Fix. Declare alpha stability at the root of your composer.json:
{
"minimum-stability": "alpha",
"prefer-stable": true
}
Or via CLI:
composer config minimum-stability alpha
composer config prefer-stable true
composer update
If you are using composer create-project, request the alpha channel
explicitly:
composer create-project ausus/starter myapp
The flag is required for every v0.2.x alpha install until the first stable AUSUS release.
See Alpha installation requirements for the full explanation.

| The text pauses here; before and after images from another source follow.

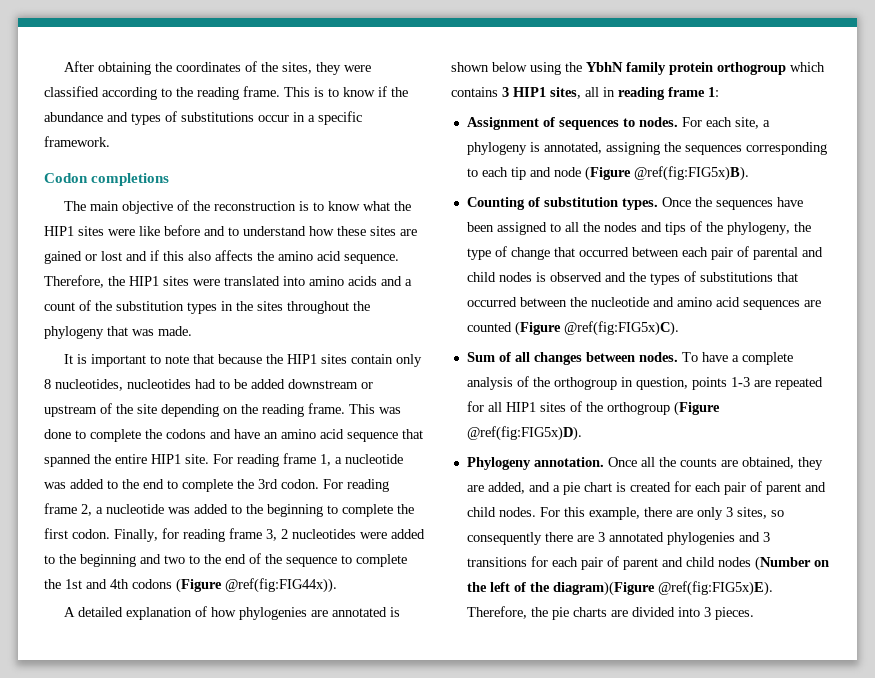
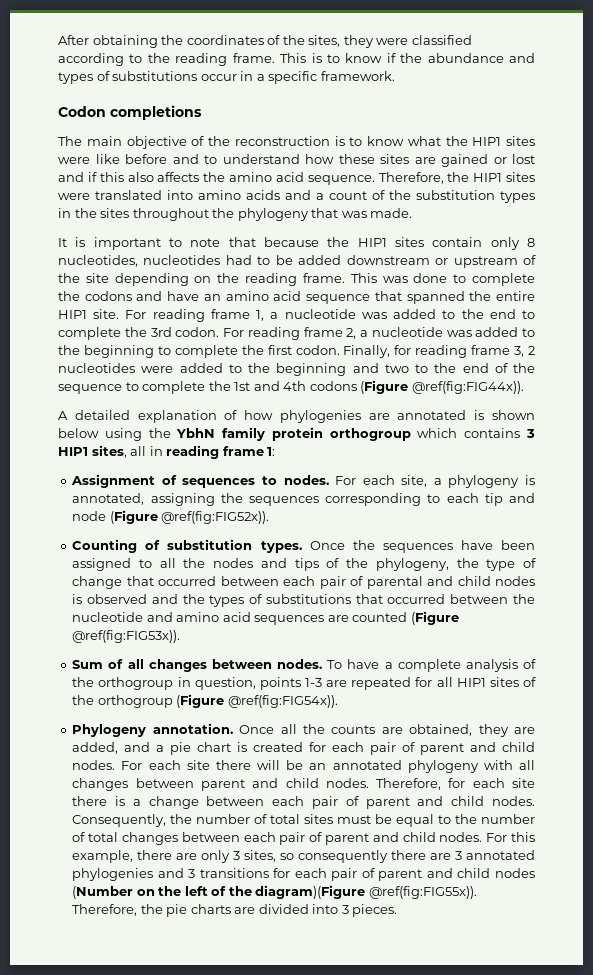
- For each site, a phylogeny is annotated, assigning the sequences corresponding to each tip and node (Figure @ref(fig:FIG5x)B).
+ For each site, a phylogeny is annotated, assigning the sequences corresponding to each tip and node (Figure @ref(fig:FIG52x)).
- Once the sequences have been assigned to all the nodes and tips of the phylogeny, the type of change that occurred between each pair of parental and child nodes is observed and the types of substitutions that occurred between the nucleotide and amino acid sequences are counted (Figure @ref(fig:FIG5x)C).
+ Once the sequences have been assigned to all the nodes and tips of the phylogeny, the type of change that occurred between each pair of parental and child nodes is observed and the types of substitutions that occurred between the nucleotide and amino acid sequences are counted (Figure @ref(fig:FIG53x)).
- To have a complete analysis of the orthogroup in question, points 1-3 are repeated for all HIP1 sites of the orthogroup (Figure @ref(fig:FIG5x)D).
+ To have a complete analysis of the orthogroup in question, points 1-3 are repeated for all HIP1 sites of the orthogroup (Figure @ref(fig:FIG54x)).
- For this example, there are only 3 sites, so consequently there are 3 annotated phylogenies and 3 transitions for each pair of parent and child nodes (Number on the left of the diagram)(Figure @ref(fig:FIG5x)E).
+ For each site there will be an annotated phylogeny with all changes between parent and child nodes. Therefore, for each site there is a change between each pair of parent and child nodes. Consequently, the number of total sites must be equal to the number of total changes between each pair of parent and child nodes. For this example, there are only 3 sites, so consequently there are 3 annotated phylogenies and 3 transitions for each pair of parent and child nodes (Number on the left of the diagram)(Figure @ref(fig:FIG55x)).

Packagist propagation delay
Symptom. A new ausus/* version was just tagged on GitHub but
composer require ausus/standard-stack:^0.2@alpha still pulls the
previous version.
Cause. GitHub → Packagist webhook propagation typically takes 1–3 minutes (occasionally up to 15 min on slow days). Composer's local cache may also serve a stale package list.
Fix.
composer clear-cache
composer require ausus/standard-stack:^0.2@alpha --no-cache
If after 15 min the new version still doesn't appear, click the manual
Update button on the package's Packagist page
(https://packagist.org/packages/ausus/<name>).
npm dist-tag confusion
Symptom. npm install @ausus/renderer-react returns a version that
doesn't match what's documented as the current alpha.
Cause. npm dist-tags. AUSUS publishes pre-releases to @next and
also promotes @latest to the current pre-release as long as no stable
v1+ exists.
Fix. Be explicit:
# Default (gets @latest = current alpha until a stable v1+ exists)
npm install @ausus/renderer-react
# Always-current pre-release stream
npm install @ausus/renderer-react@next
# Specific version
npm install @ausus/renderer-react@0.2.0-alpha.4
See The React renderer — npm dist-tag policy.
Where to go next
- Core Concepts — the model behind everything you just used.
- The PHP DSL — every builder method.
- Workflows — transitions, guards, and the explicit workflow API in depth.
- The HTTP API — the full route and error reference.
You have built a complete AUSUS application from zero. Everything larger is the same four moves: describe the domain, boot the Application, expose it, render it.